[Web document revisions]
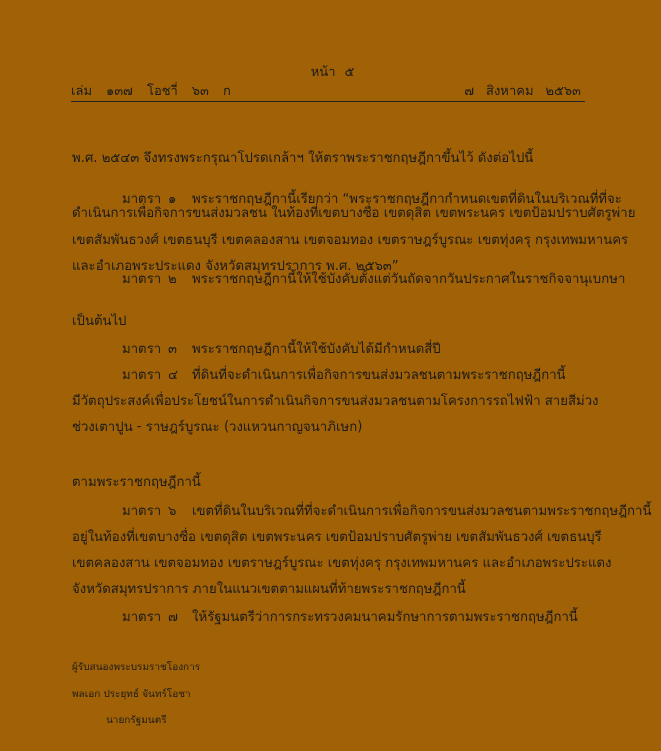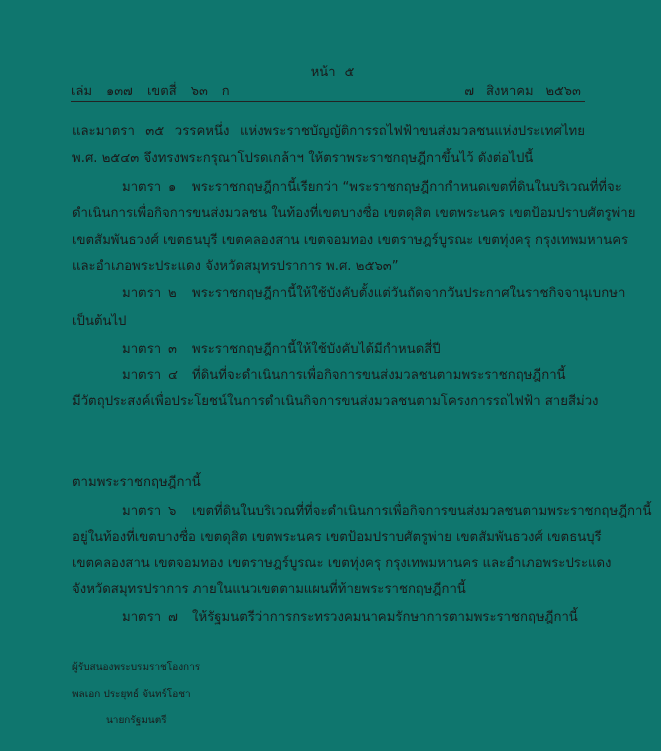"หน้า ๕" .page { background: #0f766e -> #a16207 }
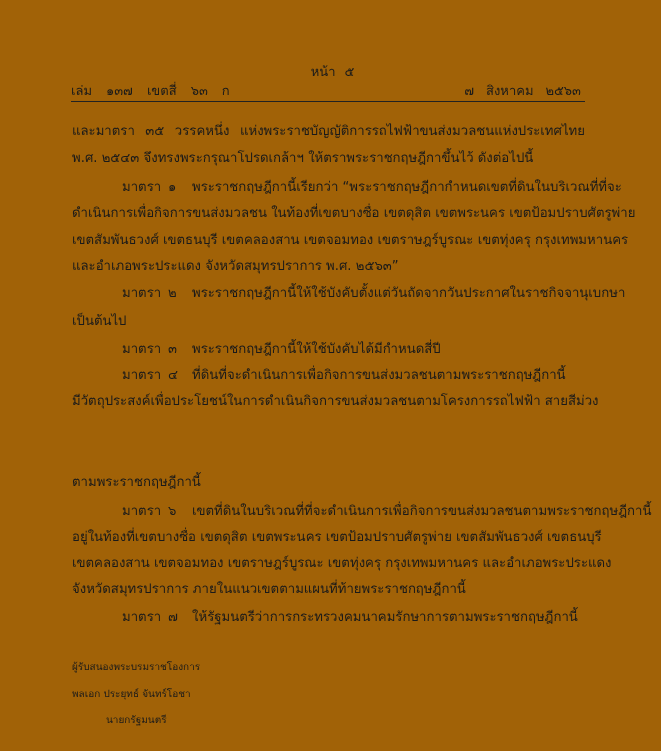"เขตสี่" span { text: เขตสี่ -> โอชาี่ }
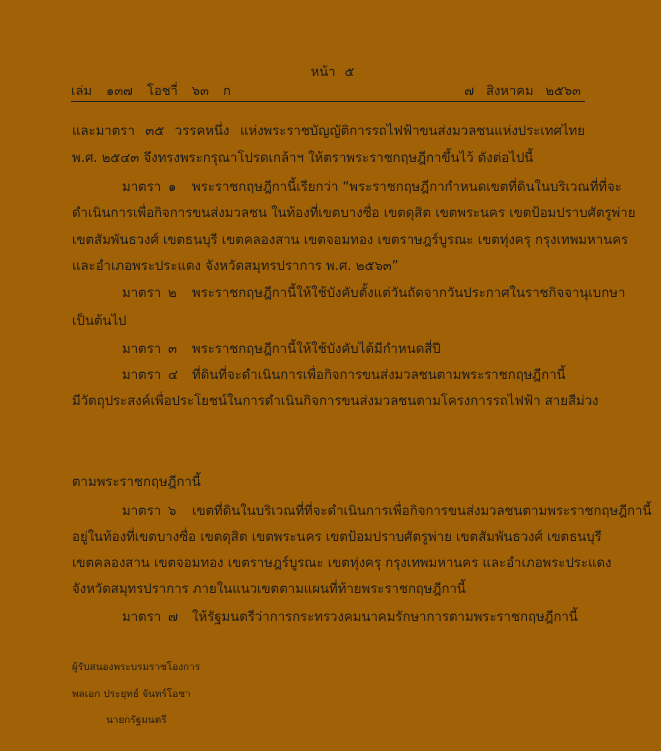"และมาตรา ๓๕ วรรคหนึ่ง" div.line { html: <div>และมาตรา ๓๕ วรรคหนึ่ง แห่งพระราชบัญญัติการรถไฟฟ้าขนส่งมวลชนแห่งประเทศไทย</div> -> none }
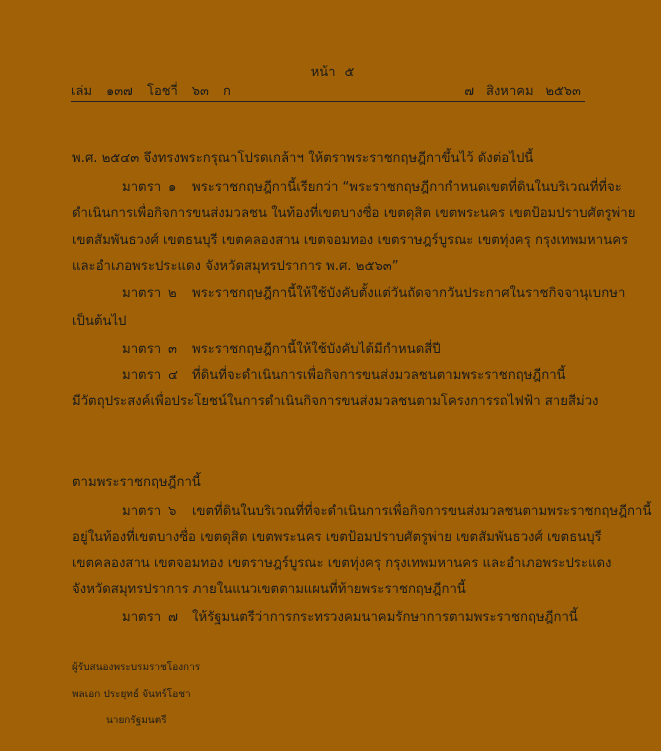"มาตรา ๑ พระราชกฤษฎีกานี้เรียกว่า" div.line { top: 178px -> 190px }
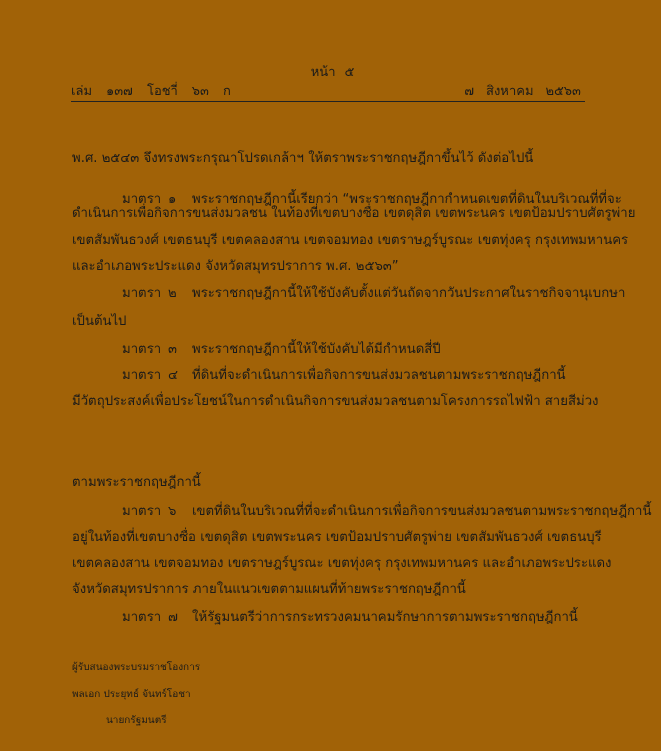"มาตรา ๒" div.line { top: 284px -> 270px }
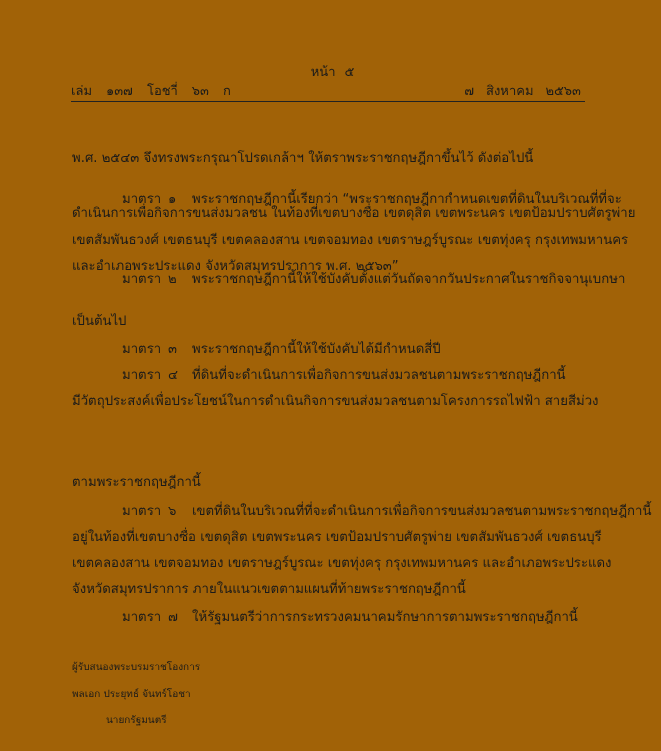"ช่วงเตาปูน - ราษฎร์บูรณะ" div.line { html: none -> <div>ช่วงเตาปูน - ราษฎร์บูรณะ (วงแหวนกาญจนาภิเษก)</div> }
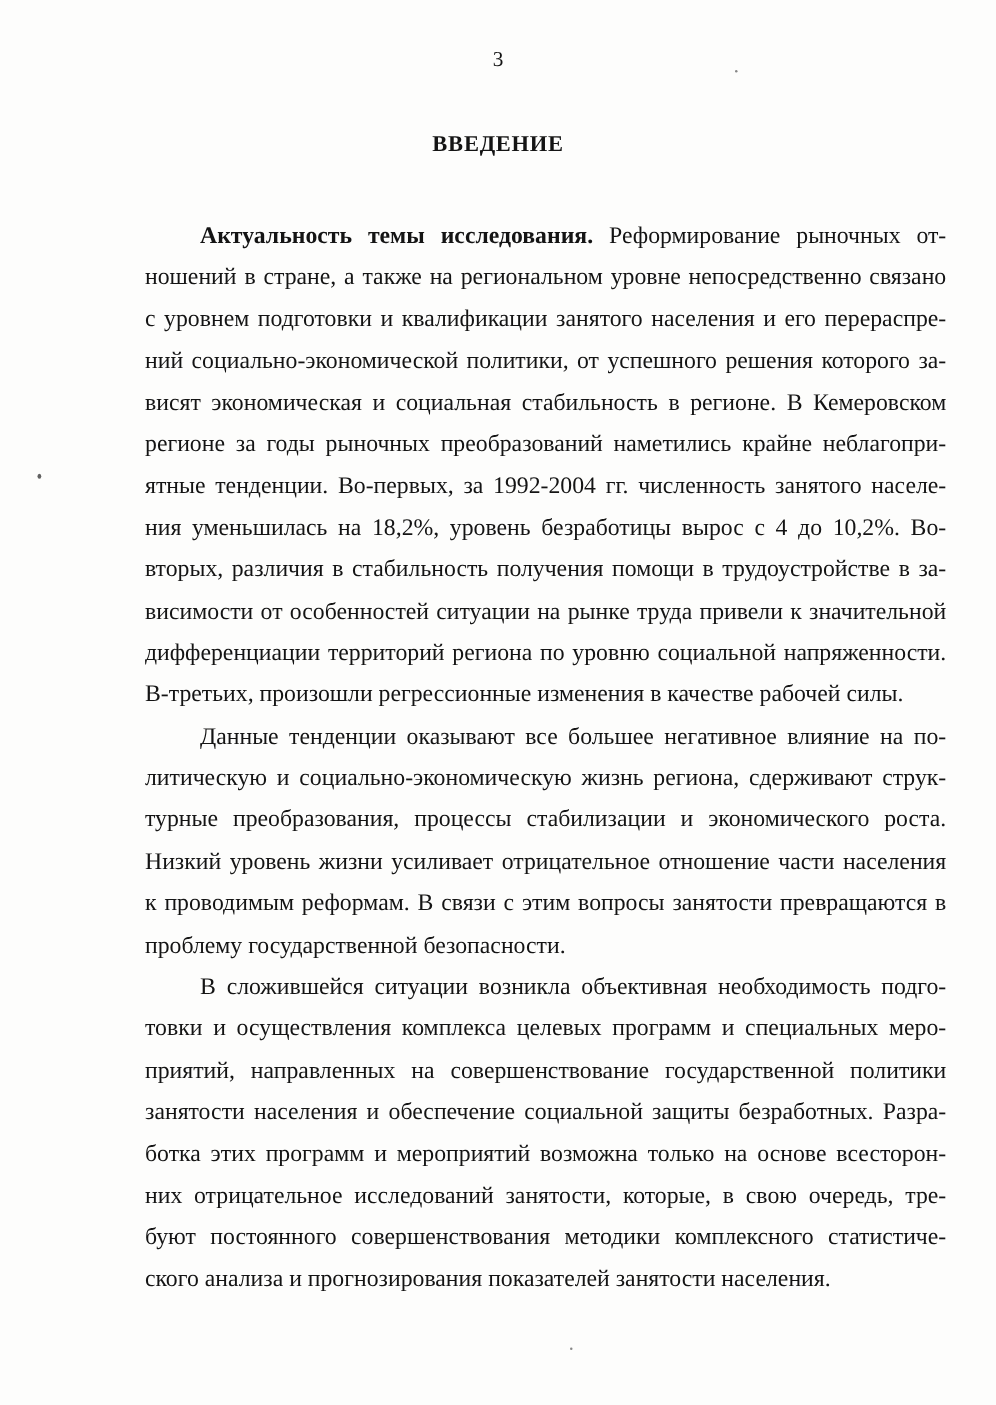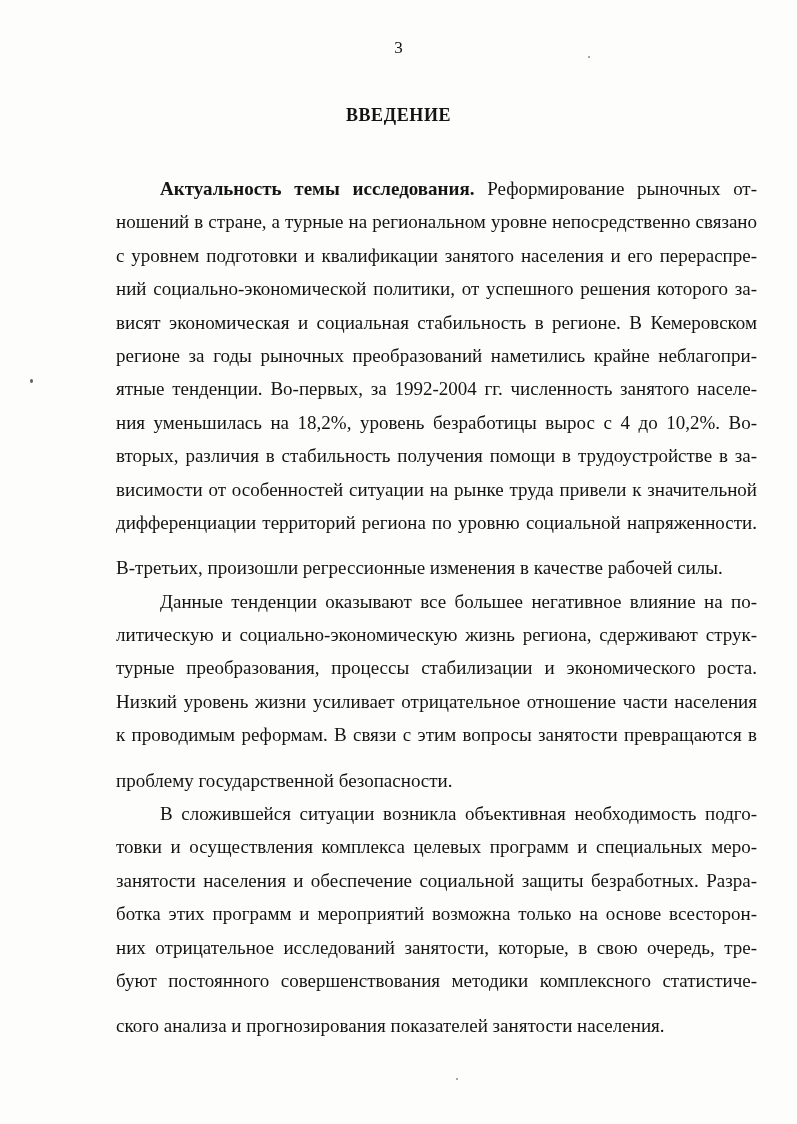"ношений в стране, а турные" div.line { text: турные -> также }
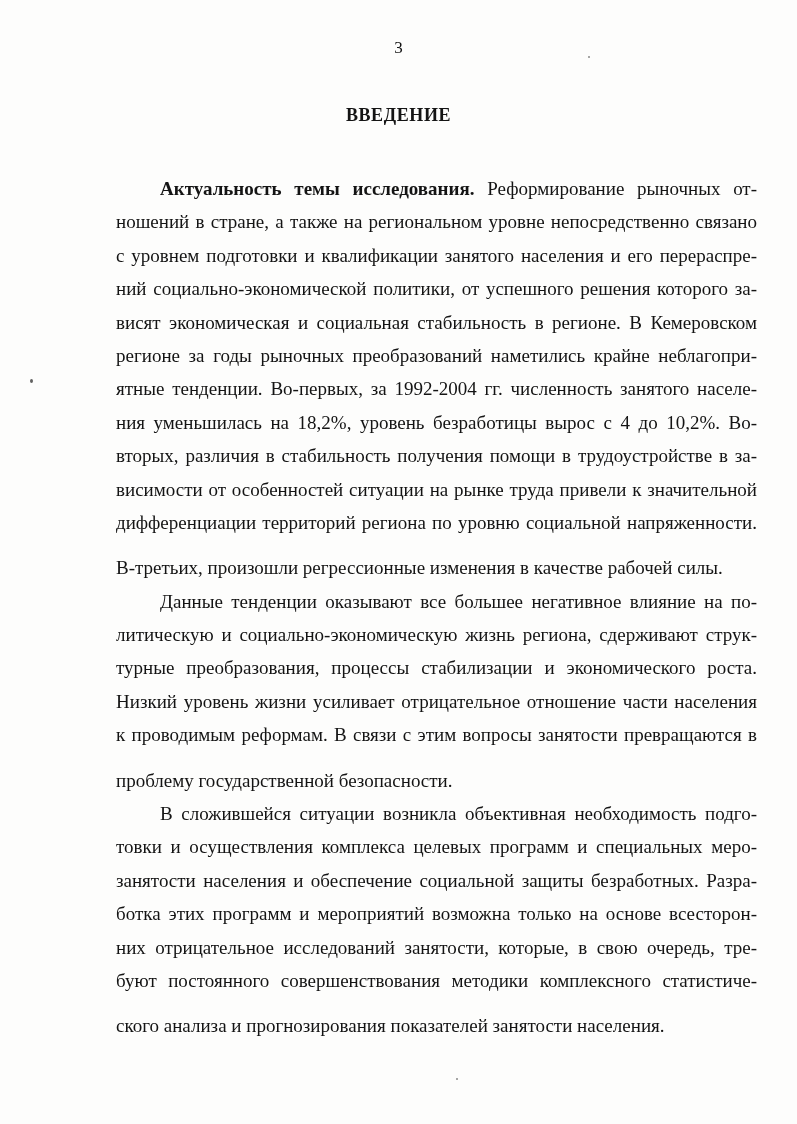"В-третьих, произошли регрессионные" .line.last { margin-top: 12px -> none }
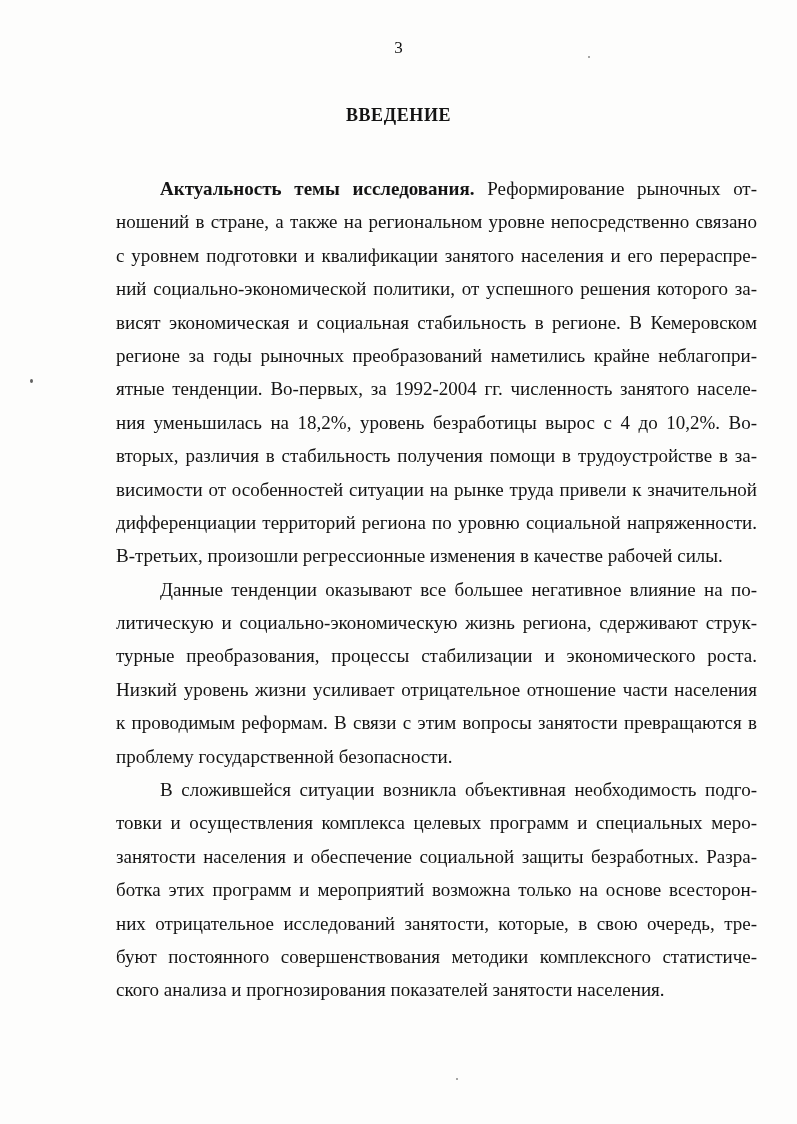"приятий, направленных на" div.line { html: none -> <div>приятий, направленных на совершенствование государственной политики</div> }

Required work => All lines from the one holding "none -> <div>ช่วงเตาปูน" through the last line of the records need to be copied exactly, both ends included, and the pictures left behind.

Answer =>
"ช่วงเตาปูน - ราษฎร์บูรณะ" div.line { html: none -> <div>ช่วงเตาปูน - ราษฎร์บูรณะ (วงแหวนกาญจนาภิเษก)</div> }
"ношений в стране, а турные" div.line { text: турные -> также }
"В-третьих, произошли регрессионные" .line.last { margin-top: 12px -> none }
"приятий, направленных на" div.line { html: none -> <div>приятий, направленных на совершенствование государственной политики</div> }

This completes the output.